DATA PROVIDED Block Start

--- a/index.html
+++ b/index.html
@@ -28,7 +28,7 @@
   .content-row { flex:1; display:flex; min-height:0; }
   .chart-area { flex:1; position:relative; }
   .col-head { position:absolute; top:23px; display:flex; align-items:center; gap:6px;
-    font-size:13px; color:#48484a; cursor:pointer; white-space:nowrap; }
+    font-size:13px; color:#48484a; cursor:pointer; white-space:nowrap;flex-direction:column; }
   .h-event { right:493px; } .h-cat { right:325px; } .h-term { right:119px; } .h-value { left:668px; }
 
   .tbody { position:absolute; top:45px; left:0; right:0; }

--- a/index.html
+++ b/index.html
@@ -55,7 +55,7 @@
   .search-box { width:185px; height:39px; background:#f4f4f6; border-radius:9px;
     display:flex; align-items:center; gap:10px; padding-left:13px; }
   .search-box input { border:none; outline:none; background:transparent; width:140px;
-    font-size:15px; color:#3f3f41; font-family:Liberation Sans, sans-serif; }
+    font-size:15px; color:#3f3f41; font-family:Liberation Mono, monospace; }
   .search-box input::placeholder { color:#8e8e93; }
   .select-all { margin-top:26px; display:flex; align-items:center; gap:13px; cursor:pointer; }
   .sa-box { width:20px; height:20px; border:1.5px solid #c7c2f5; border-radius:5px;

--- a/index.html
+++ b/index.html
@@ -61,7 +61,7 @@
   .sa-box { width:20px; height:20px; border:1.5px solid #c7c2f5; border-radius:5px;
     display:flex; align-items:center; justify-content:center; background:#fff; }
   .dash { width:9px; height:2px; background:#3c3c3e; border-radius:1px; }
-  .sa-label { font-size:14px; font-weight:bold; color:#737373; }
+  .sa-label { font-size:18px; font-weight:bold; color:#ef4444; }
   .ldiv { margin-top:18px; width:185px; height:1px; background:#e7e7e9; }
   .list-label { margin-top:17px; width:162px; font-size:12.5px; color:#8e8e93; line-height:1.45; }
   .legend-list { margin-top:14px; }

DATA PROVIDED Block End

→ TASK DESCRIPTION
The records need to be reproduced in their entirety, word for word.

→ YOUR RESPONSE
--- a/index.html
+++ b/index.html
@@ -28,7 +28,7 @@
   .content-row { flex:1; display:flex; min-height:0; }
   .chart-area { flex:1; position:relative; }
   .col-head { position:absolute; top:23px; display:flex; align-items:center; gap:6px;
-    font-size:13px; color:#48484a; cursor:pointer; white-space:nowrap; }
+    font-size:13px; color:#48484a; cursor:pointer; white-space:nowrap;flex-direction:column; }
   .h-event { right:493px; } .h-cat { right:325px; } .h-term { right:119px; } .h-value { left:668px; }
 
   .tbody { position:absolute; top:45px; left:0; right:0; }

--- a/index.html
+++ b/index.html
@@ -55,7 +55,7 @@
   .search-box { width:185px; height:39px; background:#f4f4f6; border-radius:9px;
     display:flex; align-items:center; gap:10px; padding-left:13px; }
   .search-box input { border:none; outline:none; background:transparent; width:140px;
-    font-size:15px; color:#3f3f41; font-family:Liberation Sans, sans-serif; }
+    font-size:15px; color:#3f3f41; font-family:Liberation Mono, monospace; }
   .search-box input::placeholder { color:#8e8e93; }
   .select-all { margin-top:26px; display:flex; align-items:center; gap:13px; cursor:pointer; }
   .sa-box { width:20px; height:20px; border:1.5px solid #c7c2f5; border-radius:5px;

--- a/index.html
+++ b/index.html
@@ -61,7 +61,7 @@
   .sa-box { width:20px; height:20px; border:1.5px solid #c7c2f5; border-radius:5px;
     display:flex; align-items:center; justify-content:center; background:#fff; }
   .dash { width:9px; height:2px; background:#3c3c3e; border-radius:1px; }
-  .sa-label { font-size:14px; font-weight:bold; color:#737373; }
+  .sa-label { font-size:18px; font-weight:bold; color:#ef4444; }
   .ldiv { margin-top:18px; width:185px; height:1px; background:#e7e7e9; }
   .list-label { margin-top:17px; width:162px; font-size:12.5px; color:#8e8e93; line-height:1.45; }
   .legend-list { margin-top:14px; }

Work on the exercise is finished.